Golden Age of TV Advertising to End?


When Brett Morgen, who directed the Academy Award-nominated feature documentary On The Ropes while still a graduate student at NYU, dropped by the school on Tuesday to hold court at a lunch hosted by Mary Schmidt-Campbell, dean of the Tisch School for the Arts, his story of being signed to commercial production house Anonymous Content based on the strength of his film was all too familiar to anyone who’s been a production assistant in Manhattan.

Lots of independent feature and documentary directors do lucrative commercial work on the side, essentially funding their pet projects by mining the rich vein of Madison Avenue ad budgets. But as Morgen spoke, I began to wonder how much longer the gravy train of high-paying commercial work for maverick directors would last. The format hasn’t changed much since the Mad Men era, but viewing habits certainly have. And I can count on two hands the number of 30-second spots I’ve seen in the last month.

Network executives are tearing their hair out over DVR-enabled ad skipping, which not only eats into their revenue stream but makes it difficult to promote new shows. And anyone downloading episodes from iTunes (AAPL), renting TV series DVDs from Netflix (NFLX), watching YouTube (GOOG) or browsing file-sharing networks lives in a relatively advertising-free paradise — save for the increasingly heavy-handed product placements and occasional overlay graphic.

Other than paying a prop master to put a Sprint (S) phone in the hands of the latest villain in Heroes, what will replace the 30-second spot? Infomercials have become ubiquitous on cable, and advertising has crept into local news broadcasts in the form of sponsored travel segments. “Advertainment,” such as Amanda Congdon’s work for DuPont (DD), is another option — a format that exists somewhere between what used to be called industrials and traditional advertising, wholly sponsored by an agency client and intended to be entertaining enough to draw viewers without the need for a popular program wrapped around it.

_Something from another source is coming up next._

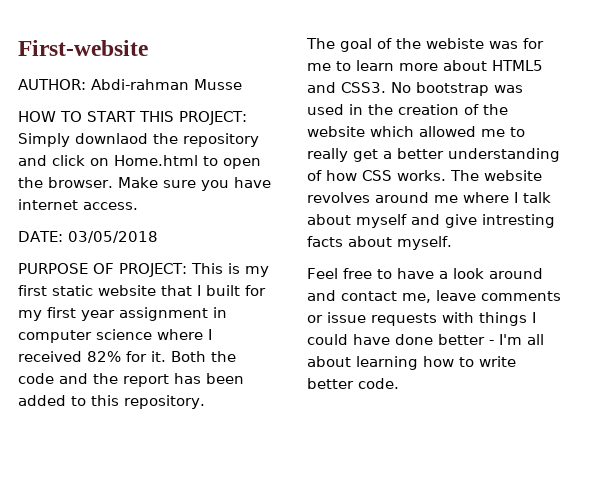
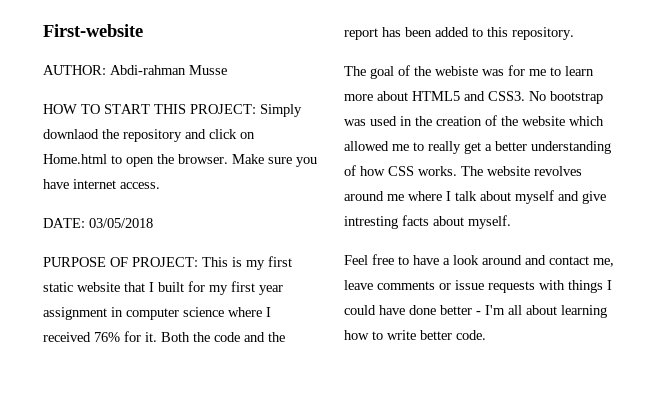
- PURPOSE OF PROJECT: This is my first static website that I built for my first year assignment in computer science where I received 82% for it.
+ PURPOSE OF PROJECT: This is my first static website that I built for my first year assignment in computer science where I received 76% for it.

In some cases, ads themselves are taking on lives of their own. Morgen’s Nimrod Nation is a new show based on a series of spots he did for ESPN, similar to Geico’s Caveman campaign, which is now a (widely panned) series. Along those lines, an actor friend of mine recently explained his idea for “commer-serials,” or spots that tell an episodic story from break to break during a program.

Then again, the 30-second spot could live on. But if the promises of super-refined targeting come true, how can one justify putting $1 million into a single commercial spot vs. a hundred spots at $10,000 each that reach a swath of niche audiences?

I do expect to see more blurring, blending and bending and of the lines between entertainment, documentary and commercials. I also expect to see budgets fall as increasingly refined psychographic metrics result in more tailored approaches. Perhaps the 30-second spot will never completely disappear, but the form will not be the coin of the realm that it is now.

Jackson West is currently attending film school at New York University.